Geldautomat gesprengt und Fluchtwagen verbrannt! Polizei sucht Zeugen

Klipphausen - Am Freitagmorgen, kurz nach 3 Uhr, ertönte ein lauter Knall am Nachthimmel in Sachsdorf, Klipphausen.

Der Automat wurde durch die Explosion völlig zerstört. 31 Kameraden der Feuerwehr seien angerückt, um den folglich entstandenen Brand zu löschen.
Der Automat wurde durch die Explosion völlig zerstört. 31 Kameraden der Feuerwehr seien angerückt, um den folglich entstandenen Brand zu löschen.  © Roland Halkasch

Wie die Polizei auf TAG24-Nachfrage bestätigte, explodierte aus bisher ungeklärter Ursache ein Geldautomat auf der Hühndorfer Straße.
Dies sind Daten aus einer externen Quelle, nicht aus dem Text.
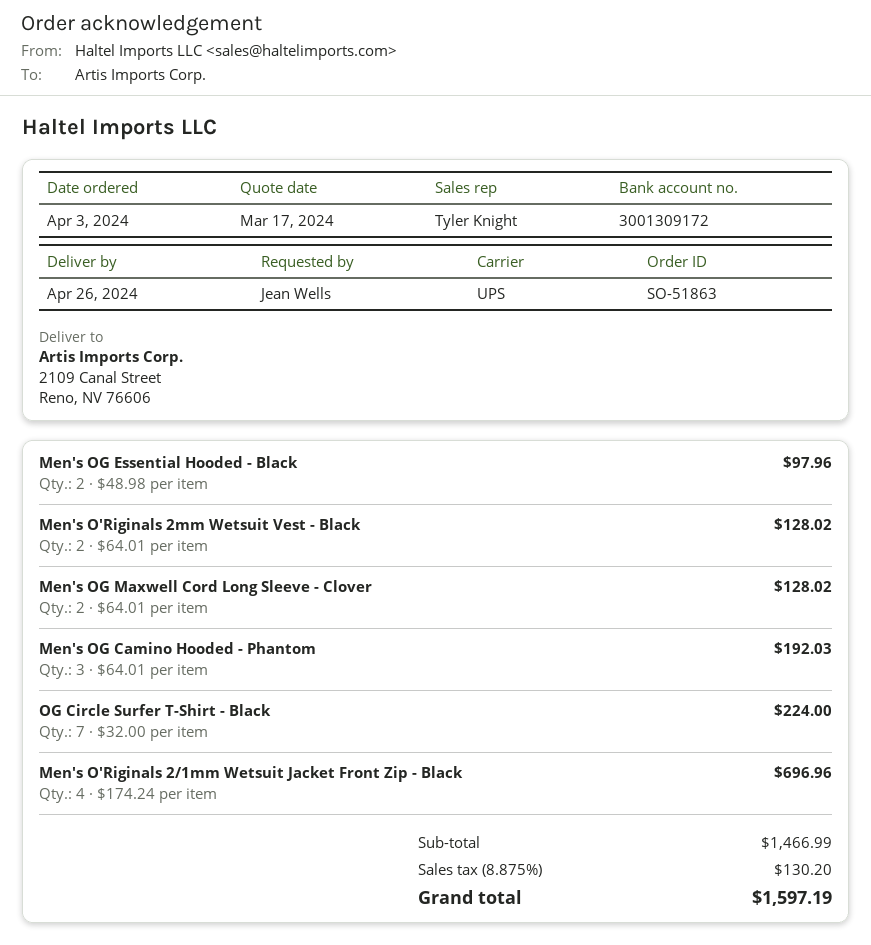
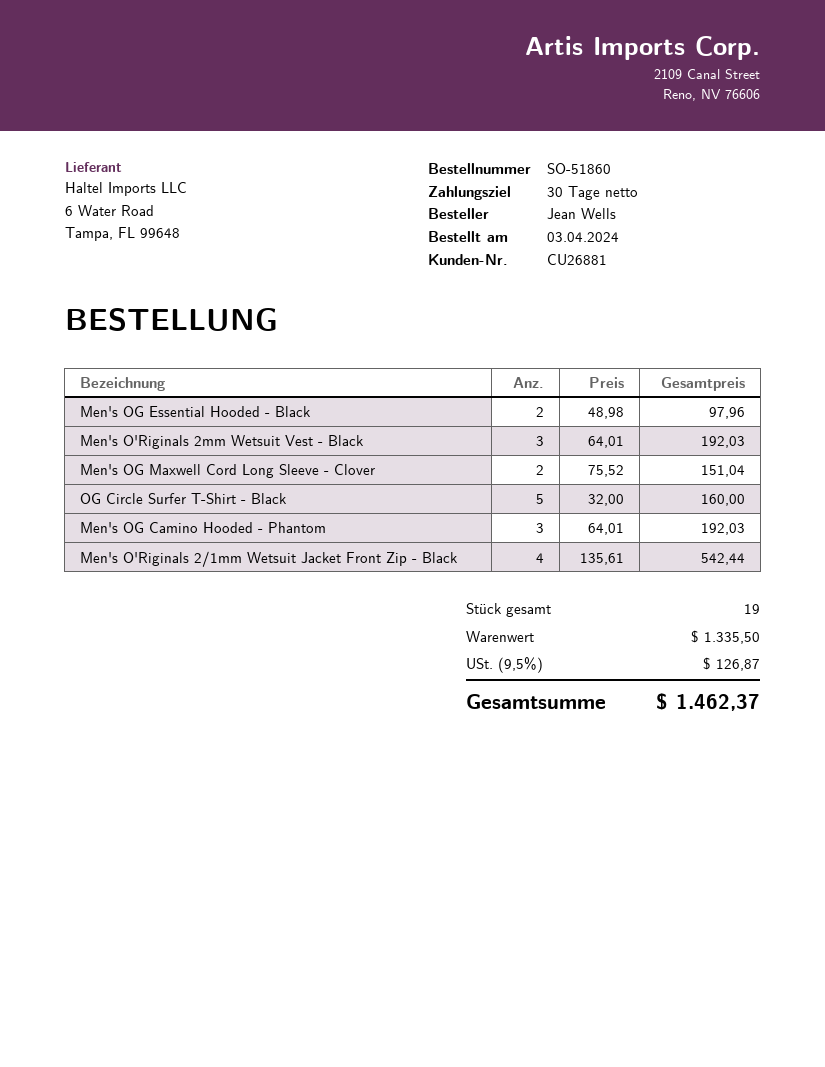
order number: SO-51863 -> SO-51860
Men's O'Riginals 2mm Wetsuit Vest - Black: 2 x 64.01 = 128.02 -> 3 x 64.01 = 192.03
Men's OG Maxwell Cord Long Sleeve - Clover: 2 x 64.01 = 128.02 -> 2 x 75.52 = 151.04
OG Circle Surfer T-Shirt - Black: 7 x 32.00 = 224.00 -> 5 x 32.00 = 160.00
Men's O'Riginals 2/1mm Wetsuit Jacket Front Zip - Black: 4 x 174.24 = 696.96 -> 4 x 135.61 = 542.44
subtotal: 1466.99 -> 1335.50
tax: 8.875% = 130.20 -> 9.5% = 126.87
total: 1597.19 -> 1462.37

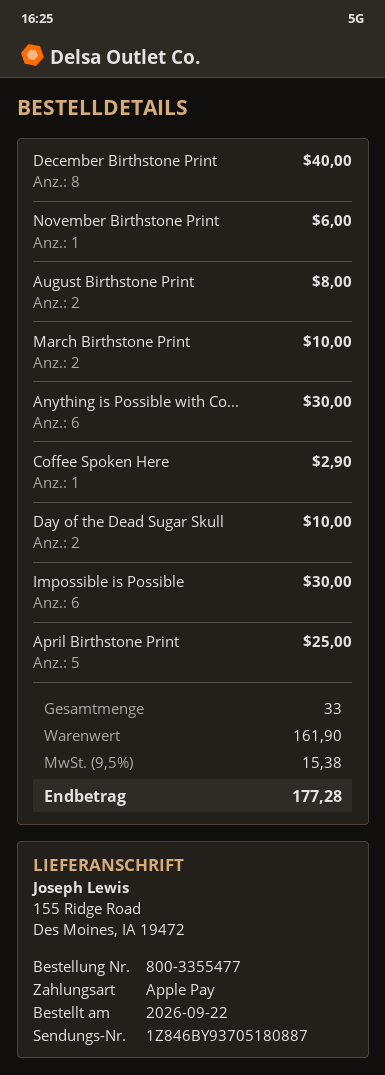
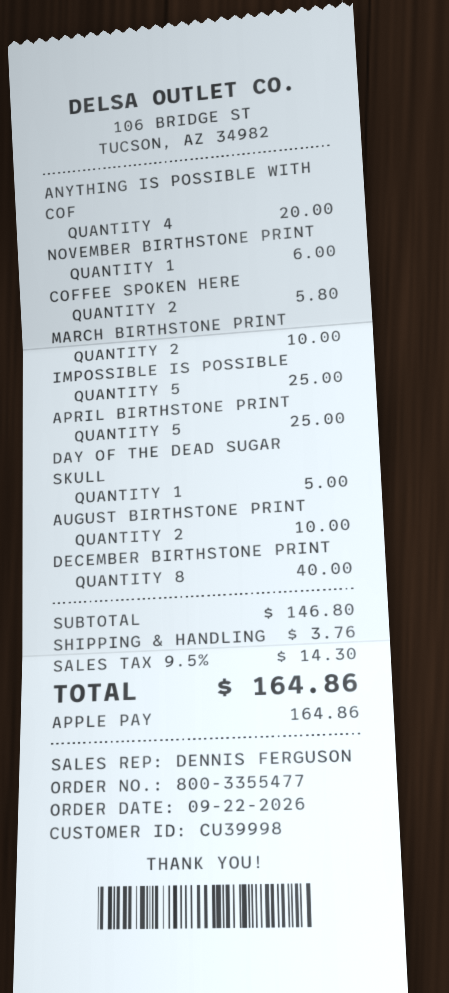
August Birthstone Print: 2 for 8.00 -> 2 for 10.00
Anything is Possible with Co...: 6 for 30.00 -> 4 for 20.00
Coffee Spoken Here: 1 for 2.90 -> 2 for 5.80
Day of the Dead Sugar Skull: 2 for 10.00 -> 1 for 5.00
Impossible is Possible: 6 for 30.00 -> 5 for 25.00
subtotal: 161.90 -> 146.80
shipping: none -> 3.76
tax: 9.5% = 15.38 -> 9.5% = 14.30
total: 177.28 -> 164.86

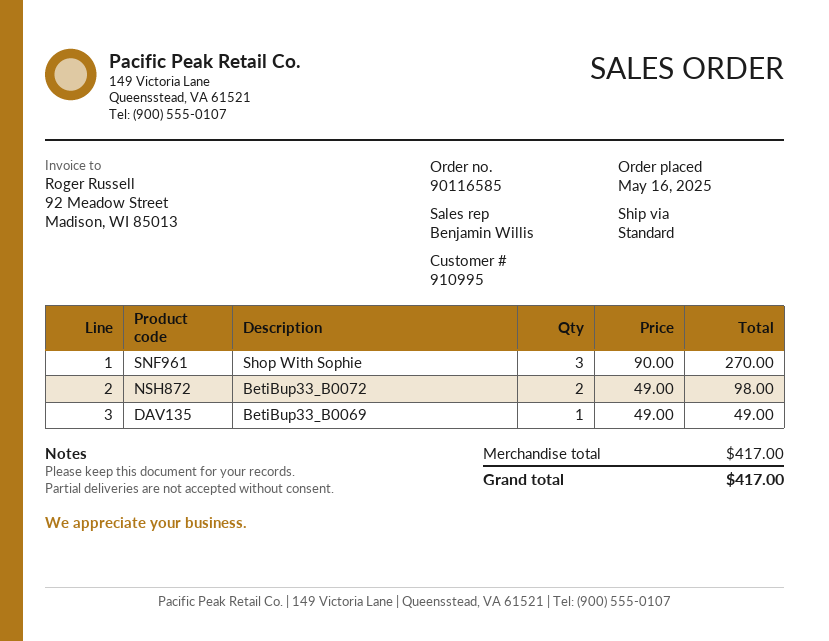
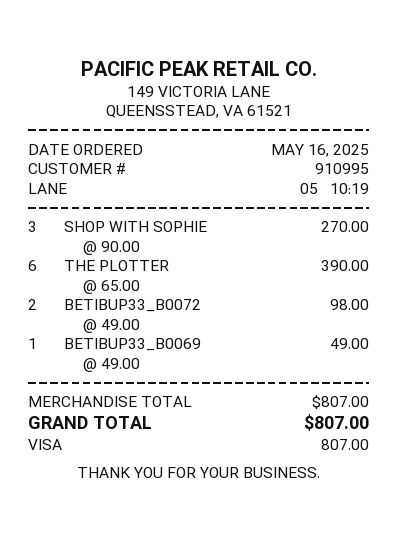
THE PLOTTER: none -> 6 x 65.00 = 390.00
subtotal: 417.00 -> 807.00
total: 417.00 -> 807.00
Dabei handelte es sich um den Bankomat der Sparkassen-SB-Stelle Klipphausen.

Ersten Informationen zufolge musste die Feuerwehr mit 31 Kameraden anrücken, um den folglich entstandenen Brand an der völlig zerstörten Maschine zu löschen.

Bisher ist noch unklar, wie es der oder die Täter schafften, den Automaten zur Explosion zu bringen und ob Geld entwendet wurde. Zumindest flogen Dutzende Scheine durch die Luft, wie Fotos vom Tatort zeigen.

Die Ermittlungen der Polizei dauern an.

Bisher ist unklar, ob Geld entwendet wurde.
Bisher ist unklar, ob Geld entwendet wurde.  © xcitepress

Update, 9. April, 10.10 Uhr: Ausgebranntes Auto auf A14

Gegen 3.40 Uhr brannte auf der A14 ein Kombi aus – die Polizei geht von einem Zusammenhang zum zerstörten Geldautomaten in Klipphausen aus.
Gegen 3.40 Uhr brannte auf der A14 ein Kombi aus – die Polizei geht von einem Zusammenhang zum zerstörten Geldautomaten in Klipphausen aus.  © Roland Halkasch

Gegen 3.40 Uhr brannte auf der A14 zwischen den Autobahnauffahrten Nossen-Ost und Nossen-Nord ein Auto aus.

Der Kombi soll lichterloh in Flammen gestanden haben, als die Freiwillige Feuerwehr Nossen eintraf.

Vom Fahrer fehlte indes jede Spur.

Die Polizei geht derzeit davon aus, dass es einen Zusammenhang zwischen dem Wagen und dem explodierten Geldautomaten in Klipphausen geben könnte.

Möglicherweise handelt es sich bei dem vollständig zerstörten Fahrzeug um den Fluchtwagen der Automatensprenger.

Update, 9. April, 13.43 Uhr: Polizei bestätigt Fluchtauto und sucht Zeugen

Wie die Polizei nun bestätigte, handelte es sich bei dem ausgebrannten Auto auf der A14 tatsächlich um den Fluchtwagen.

In diesem Audi RS 6 Avant flüchteten die Täter mit einer unbekannten Menge Bargeld in Richtung Leipzig, nachdem sie bisherigen Ermittlungen zufolge Gas in den Klipphausener Geldautomaten geleitet und diesen daraufhin angezündet hatten.

Kurz nach dem Dreieck Nossen ließen sie den Wagen auf der A14 zurück, welcher kurz darauf von Polizeibeamten ausgebrannt aufgefunden wurde.

Derzeit ist noch unklar, ob es sich hierbei um ein gestohlenes Fahrzeug handelt.

Polizisten bei der Durchsuchung in Nossen-Starbach.
Polizisten bei der Durchsuchung in Nossen-Starbach.  © Tino Plunert

Aufgrund eines Zeugenhinweises durchsuchte die Polizei daraufhin einen verwahrlosten Dreiseitenhof im Nossener Ortsteil Starbach. Bisher konnten die Täter jedoch nicht ausfindig gemacht werden und die Fahndung dauert an.

Nun bittet die Polizei um Hinweise zur Straftat und dem Fluchtfahrzeug. Wer etwas gesehen oder gehört hat, meldet sich bitte bei der Polizeidirektion Dresden unter der Rufnummer 0351/4832233.